§ **SOURCE DATA**
*** Begin section ***
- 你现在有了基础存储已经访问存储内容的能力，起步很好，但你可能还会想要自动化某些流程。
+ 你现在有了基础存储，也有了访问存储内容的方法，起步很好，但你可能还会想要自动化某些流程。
*** End section ***
*** Begin section ***
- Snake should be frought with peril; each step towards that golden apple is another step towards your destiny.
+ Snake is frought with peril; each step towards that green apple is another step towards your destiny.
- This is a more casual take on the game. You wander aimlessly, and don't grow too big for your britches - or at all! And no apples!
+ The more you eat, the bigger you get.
*** End section ***
§ **WORK ORDER**
Within the material above, copy exactly the lines from the line that holds "- This is a" up to and including the line that holds "bigger you get.".

§ **TASK RESULT**
- This is a more casual take on the game. You wander aimlessly, and don't grow too big for your britches - or at all! And no apples!
+ The more you eat, the bigger you get.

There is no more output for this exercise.